The outdoor wedding took place Sept. 10 at the Container House in Tivoli, N.Y., a bucolic venue that hosts creative retreats and other events. The couple’s adult children and Ms. Douglas’s parents, Bill and Andrea Douglas, were among the 125 guests in attendance.
Yazmany Arboleda, a friend of the couple and a Universal Life Church minister, officiated, with Amelia Perkins, a friend who played a vital part in the day’s planning, taking part in the ceremony.
Ceremony was important, Mr. Shell said, so long as it didn’t contain any distancing layers of formality. “It wasn’t just about us, but it was about community and sort of consecrating ourselves to living out loud again,” he said.
The couple’s first dance was to “The Second Time Around,” by Shalamar, a disco hit from the ’70s; its title and lyrics allude to the bittersweet realities of finding new love later in life, a sentiment articulated in a line from Mr. Shell’s vows. “I love that we met as fully grown beings, with more than a little knowledge of what love is and what loss is, and with a full share of knowing how precious they both are,” he told Ms. Douglas.
“It would be devastating to us if our relationship foundered,” Ms. Douglas said. “But we both know, because we’ve both been through stuff, we would each find a way to survive and go forward with good lives without each other. And that knowledge, interestingly enough, really allows me to give my heart to Kent without reservation.”
On This Day
When Sept. 10, 2022
Where The Container House, Tivoli, N.Y.
Community Built For the “homemade wedding” ceremony and reception, one friend made hibiscus iced tea. Another brought 180 cupcakes, while another grew all the flowers used in the ceremony in her garden in Cornwall, Conn.
The Dress The wedding dress, a treasured consignment store find, was embroidered with cranes. Ms. Douglas, who grew up in Japan, shares a particular affinity for what the bird is said to represent: good luck and auspiciousness.
Taking the Stage After the ceremony — and a wardrobe change into more casual attire — the couple made their reintroduction as husband and wife to the theme song from “The Newlywed Game.”
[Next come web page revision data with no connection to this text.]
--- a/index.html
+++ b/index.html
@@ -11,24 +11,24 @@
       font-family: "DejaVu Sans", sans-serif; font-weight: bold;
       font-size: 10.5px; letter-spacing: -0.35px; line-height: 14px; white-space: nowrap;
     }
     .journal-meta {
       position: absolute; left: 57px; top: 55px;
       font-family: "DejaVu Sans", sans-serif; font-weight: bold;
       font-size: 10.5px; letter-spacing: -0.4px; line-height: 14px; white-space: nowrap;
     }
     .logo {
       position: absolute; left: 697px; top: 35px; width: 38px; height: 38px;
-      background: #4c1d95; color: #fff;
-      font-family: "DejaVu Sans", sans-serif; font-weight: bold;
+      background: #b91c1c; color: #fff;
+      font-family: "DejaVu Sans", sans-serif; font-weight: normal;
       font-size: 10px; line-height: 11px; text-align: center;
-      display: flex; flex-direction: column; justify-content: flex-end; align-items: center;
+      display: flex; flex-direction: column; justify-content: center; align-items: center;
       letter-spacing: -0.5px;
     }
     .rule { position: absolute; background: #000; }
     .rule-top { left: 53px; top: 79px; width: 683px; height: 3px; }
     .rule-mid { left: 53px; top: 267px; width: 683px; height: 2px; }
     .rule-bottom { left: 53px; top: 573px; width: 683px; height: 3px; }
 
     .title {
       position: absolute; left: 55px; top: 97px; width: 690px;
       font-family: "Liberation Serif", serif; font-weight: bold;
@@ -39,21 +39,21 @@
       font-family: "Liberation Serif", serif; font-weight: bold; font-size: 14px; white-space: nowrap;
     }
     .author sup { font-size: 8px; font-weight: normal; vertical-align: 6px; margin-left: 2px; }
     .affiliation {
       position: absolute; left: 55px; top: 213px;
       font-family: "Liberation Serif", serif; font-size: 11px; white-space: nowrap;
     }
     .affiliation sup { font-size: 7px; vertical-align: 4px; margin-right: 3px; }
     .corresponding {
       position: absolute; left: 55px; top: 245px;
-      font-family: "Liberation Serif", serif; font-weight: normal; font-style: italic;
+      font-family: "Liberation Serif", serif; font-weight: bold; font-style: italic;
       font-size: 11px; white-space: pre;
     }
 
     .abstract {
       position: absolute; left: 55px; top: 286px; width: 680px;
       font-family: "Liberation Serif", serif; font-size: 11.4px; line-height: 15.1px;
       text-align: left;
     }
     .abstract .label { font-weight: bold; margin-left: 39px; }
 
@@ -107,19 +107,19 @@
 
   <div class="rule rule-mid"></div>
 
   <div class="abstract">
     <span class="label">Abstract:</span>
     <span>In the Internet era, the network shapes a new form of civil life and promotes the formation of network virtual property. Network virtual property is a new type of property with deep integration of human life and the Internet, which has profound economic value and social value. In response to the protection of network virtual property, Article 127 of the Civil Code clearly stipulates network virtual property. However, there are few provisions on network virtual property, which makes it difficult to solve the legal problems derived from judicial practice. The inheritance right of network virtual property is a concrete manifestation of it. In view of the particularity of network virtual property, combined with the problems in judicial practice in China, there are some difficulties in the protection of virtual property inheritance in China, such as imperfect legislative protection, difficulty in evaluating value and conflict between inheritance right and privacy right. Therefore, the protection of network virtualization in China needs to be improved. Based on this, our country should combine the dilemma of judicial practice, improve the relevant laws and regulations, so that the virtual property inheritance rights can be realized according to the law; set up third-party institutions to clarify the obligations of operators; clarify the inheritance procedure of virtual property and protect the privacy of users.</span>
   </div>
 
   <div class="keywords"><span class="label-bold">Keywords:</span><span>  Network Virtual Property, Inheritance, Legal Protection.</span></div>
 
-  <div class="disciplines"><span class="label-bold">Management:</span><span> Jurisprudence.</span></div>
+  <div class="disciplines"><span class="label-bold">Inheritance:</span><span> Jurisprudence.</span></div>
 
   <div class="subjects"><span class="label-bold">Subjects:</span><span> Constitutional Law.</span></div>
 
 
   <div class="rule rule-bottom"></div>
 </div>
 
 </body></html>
Flower Women The couple’s three adult children — Ms. Douglas’s daughters Madeleine Cravens and Delilah Cravens, and Mr. Shell’s daughter, Lily Zyndorf Shell, as well as her partner, Anna Gebarski — served as flower girls. “The idea of subverting the form and not having flower girls be relegated to 3- to 7-year-old girls, but 20-something-year-old women — we loved it!” Ms. Douglas said.